Estimated Respiratory Syncytial Virus-Related Hospitalizations and Deaths Among Children and Adults in Spain, 2016-2019.

Autor: Haeberer M; Pfizer SL, Av Europa 20B, 28108, Madrid, Spain. mariana.haeberer@pfizer.com., Bruyndonckx R; Epidemiology and Pharmacovigilance, P95, Leuven, Belgium., Polkowska-Kramek A; Epidemiology and Pharmacovigilance, P95, Leuven, Belgium., Torres A; Clínic Barcelona Hospital, Barcelona, Spain., Liang C; Pfizer Inc, New York City, USA., Nuttens C; Pfizer Inc, Paris, France., Casas M; Epidemiology and Pharmacovigilance, P95, Leuven, Belgium., Lemme F; Epidemiology and Pharmacovigilance, P95, Leuven, Belgium., Ewnetu WB; Epidemiology and Pharmacovigilance, P95, Leuven, Belgium., Tran TMP; Epidemiology and Pharmacovigilance, P95, Leuven, Belgium., Atwell JE; Pfizer Inc, New York City, USA., Diez CM; Pfizer SL, Av Europa 20B, 28108, Madrid, Spain., Gessner BD; Pfizer Inc, New York City, USA., Begier E; Pfizer Inc, Dublin, Ireland.
Jazyk: angličtina
Zdroj: Infectious diseases and therapy [Infect Dis Ther] 2024 Mar; Vol. 13 (3), pp. 463-480. Date of Electronic Publication: 2024 Feb 06.
DOI: 10.1007/s40121-024-00920-7
Abstrakt: Introduction: Respiratory syncytial virus (RSV) causes a substantial disease burden among infants.

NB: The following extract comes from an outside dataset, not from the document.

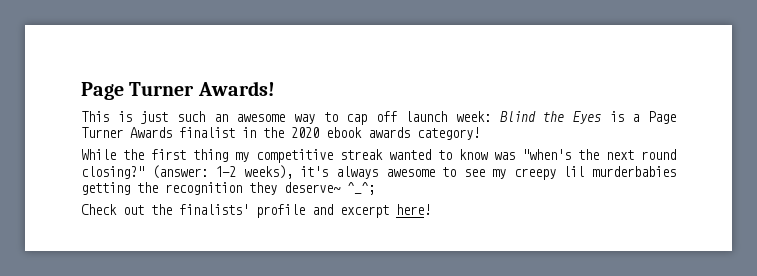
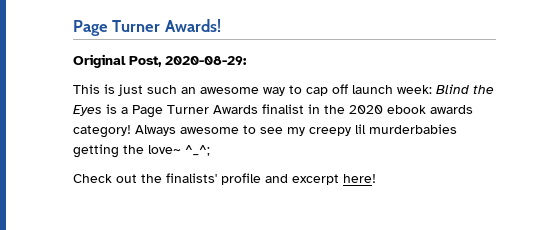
(275, 88) none -> [73,54,247,68] // Original Post, 2020-08-29:
[81,149,676,163] [81,165,378,179] // While the first thing my competitive streak wanted to know was "when's the next round closing?" (answer: 1-2 weeks), it's always -> [135,125,176,136] Always
[165,182,341,195] recognition they deserve~ -> [148,145,181,154] love~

In older children and adults, incidence is underestimated due to nonspecific symptoms and limited standard-of-care testing. We aimed to estimate RSV-attributable hospitalizations and deaths in Spain during 2016-2019.
Methods: Nationally representative hospitalization and mortality databases were obtained from the Ministry of Health and the National Statistical Office. A quasi-Poisson regression model was fitted to estimate the number of hospitalizations and deaths attributable to RSV as a function of periodic and aperiodic time trends and viral activity, while allowing for potential overdispersion.

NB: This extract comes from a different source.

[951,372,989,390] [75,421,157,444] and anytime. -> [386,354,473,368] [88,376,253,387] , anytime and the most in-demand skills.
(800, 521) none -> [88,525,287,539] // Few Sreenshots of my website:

Results: In children, the RSV-attributable respiratory hospitalization incidence was highest among infants aged 0-5 months (3998-5453 cases/100,000 person-years, representing 72% of all respiratory hospitalizations) and decreased with age. In 2019, estimated rates in children 0-5, 6-11, 12-23 months and 6-17 years were approximately 1.3, 1.4, 1.5, and 6.5 times higher than those based on standard-of-care RSV-specific codes. In adults, the RSV-attributable cardiorespiratory hospitalization rate increased with age and was highest among persons ≥ 80 years (1325-1506 cases/100,000, 6.5% of all cardiorespiratory hospitalizations). In 2019, for persons aged 18-49, 50-59, 60-79, and ≥ 80 years, estimated rates were approximately 8, 6, 8, and 16 times higher than those based on standard-of-care RSV-specific codes. The RSV-attributable cardiorespiratory mortality rate was highest among ≥ 80 age group (126-150 deaths/100,000, 3.5-4.1% of all cardiorespiratory deaths), when reported mortality rate ranged between 0 and 0.5/100,000.
Conclusions: When accounting for under-ascertainment, estimated RSV-attributable hospitalizations were higher than those reported based on standard-of-care RSV-specific codes in all age groups but particularly among older children and older adults. Like other respiratory viruses, RSV contributes to both respiratory and cardiovascular complications. Efficacious RSV vaccines could have a high public health impact in these age and risk groups.